An exact copy of the records below is needed, with every picture left out.

────────────────

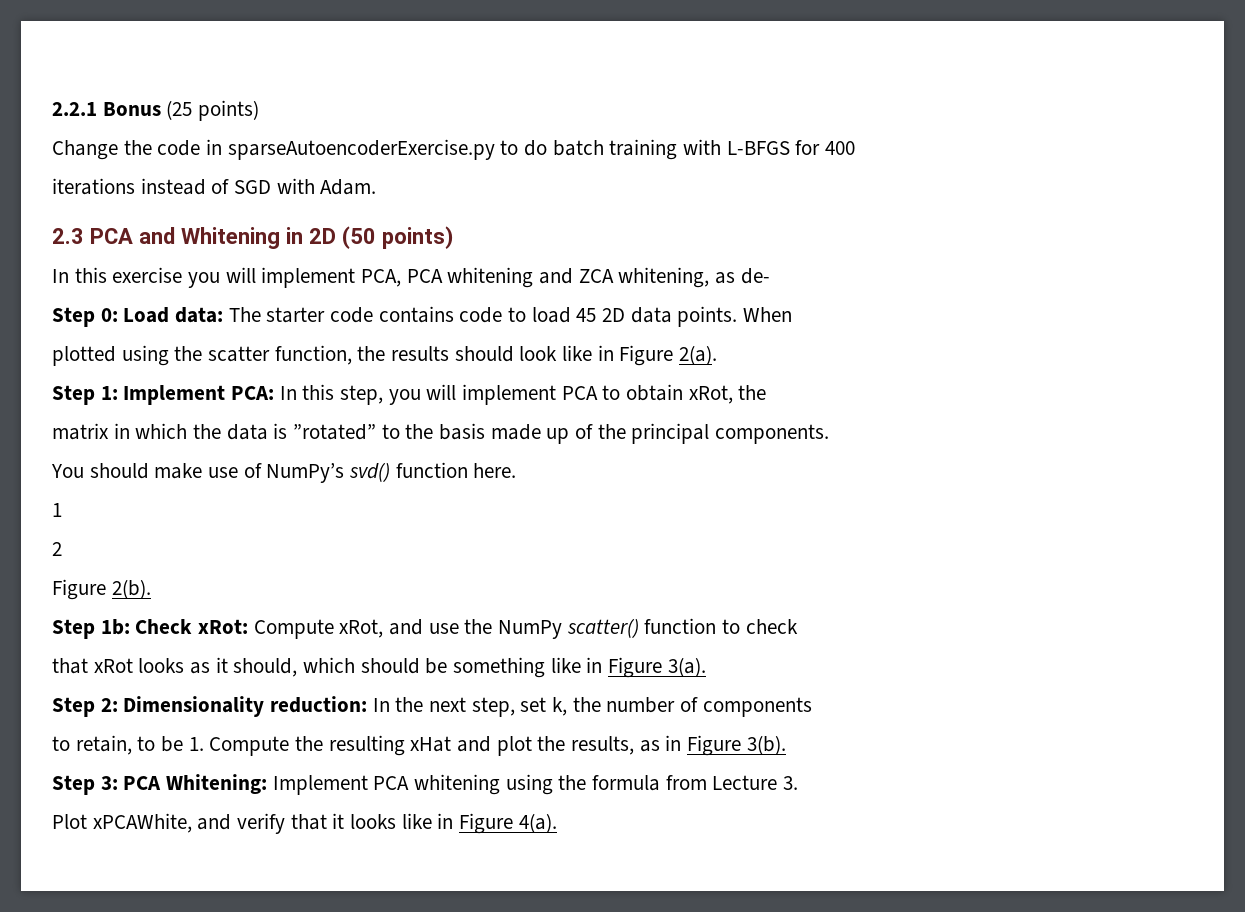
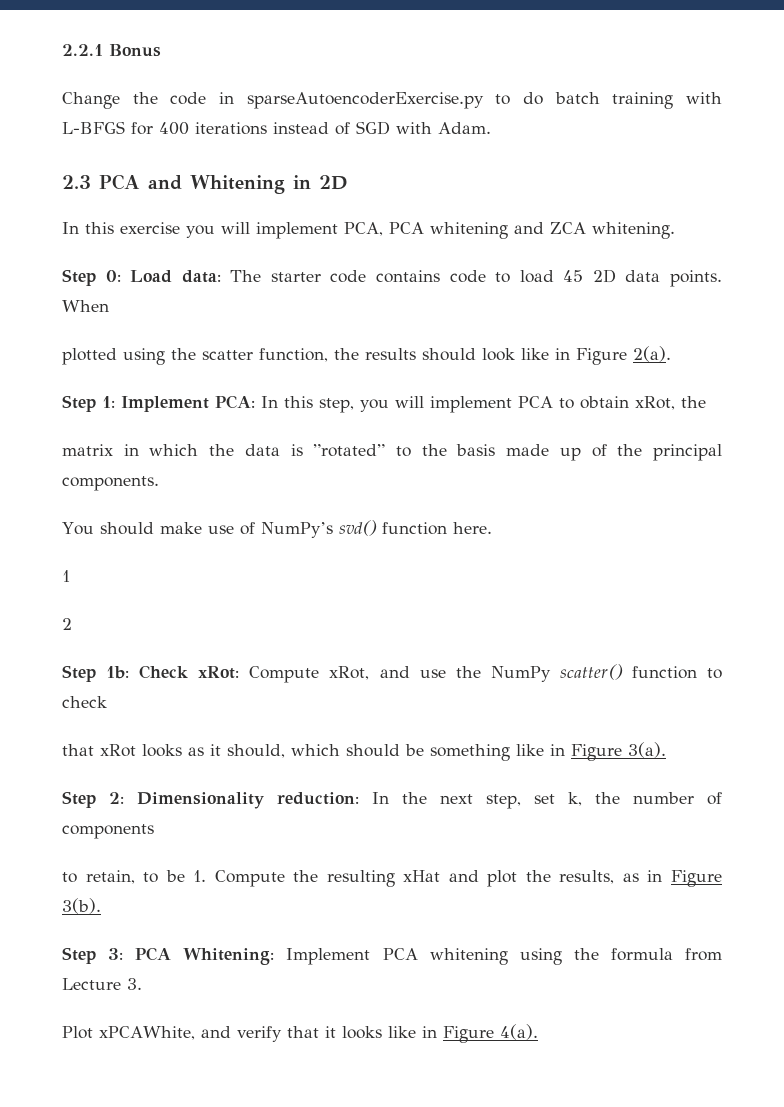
[166,100,260,121] (25 points) -> (161, 50) none
(856, 148) // -> (189, 128) none
[341,226,453,249] (50 points) -> (348, 182) none
[618,267,770,288] whitening, as de- -> [592,222,675,239] whitening.
[52,579,151,600] // Figure 2(b). -> (72, 624) none

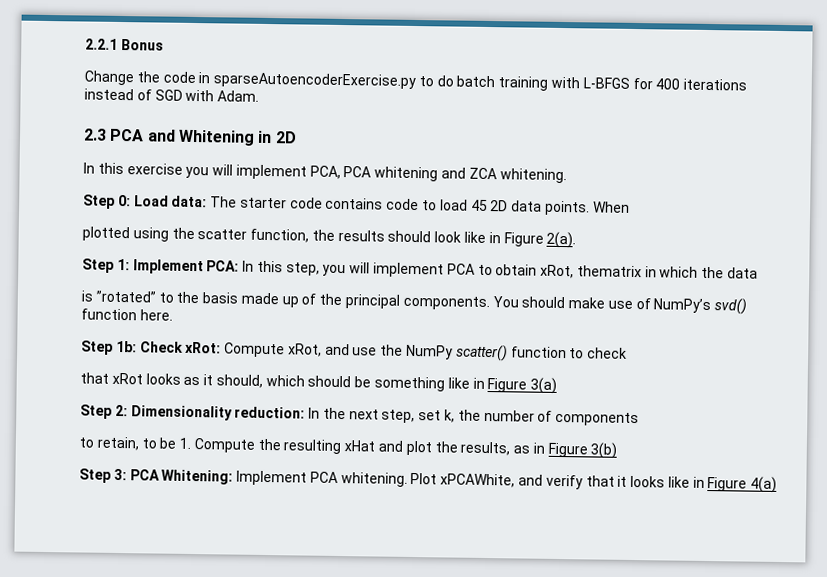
[681,396,706,408] [62,444,113,456] the // matrix -> [576,265,642,278] thematrix
(280, 450) none -> (759, 273) //
(159, 483) // -> (490, 303) none
[62,570,70,582] [62,618,72,630] // 1 // 2 -> (173, 315) none
[628,742,666,758] 3(a). -> [530,377,558,394] 3(a)
[62,898,101,914] 3(b). -> [590,442,618,459] 3(b)
[429,948,723,965] [62,978,142,990] whitening using the formula from Lecture 3. // -> [340,472,408,487] whitening.
[499,1024,538,1040] 4(a). -> [750,476,778,493] 4(a)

────────────────

#### [Answer box]
[166,100,260,121] (25 points) -> (161, 50) none
(856, 148) // -> (189, 128) none
[341,226,453,249] (50 points) -> (348, 182) none
[618,267,770,288] whitening, as de- -> [592,222,675,239] whitening.
[52,579,151,600] // Figure 2(b). -> (72, 624) none

[681,396,706,408] [62,444,113,456] the // matrix -> [576,265,642,278] thematrix
(280, 450) none -> (759, 273) //
(159, 483) // -> (490, 303) none
[62,570,70,582] [62,618,72,630] // 1 // 2 -> (173, 315) none
[628,742,666,758] 3(a). -> [530,377,558,394] 3(a)
[62,898,101,914] 3(b). -> [590,442,618,459] 3(b)
[429,948,723,965] [62,978,142,990] whitening using the formula from Lecture 3. // -> [340,472,408,487] whitening.
[499,1024,538,1040] 4(a). -> [750,476,778,493] 4(a)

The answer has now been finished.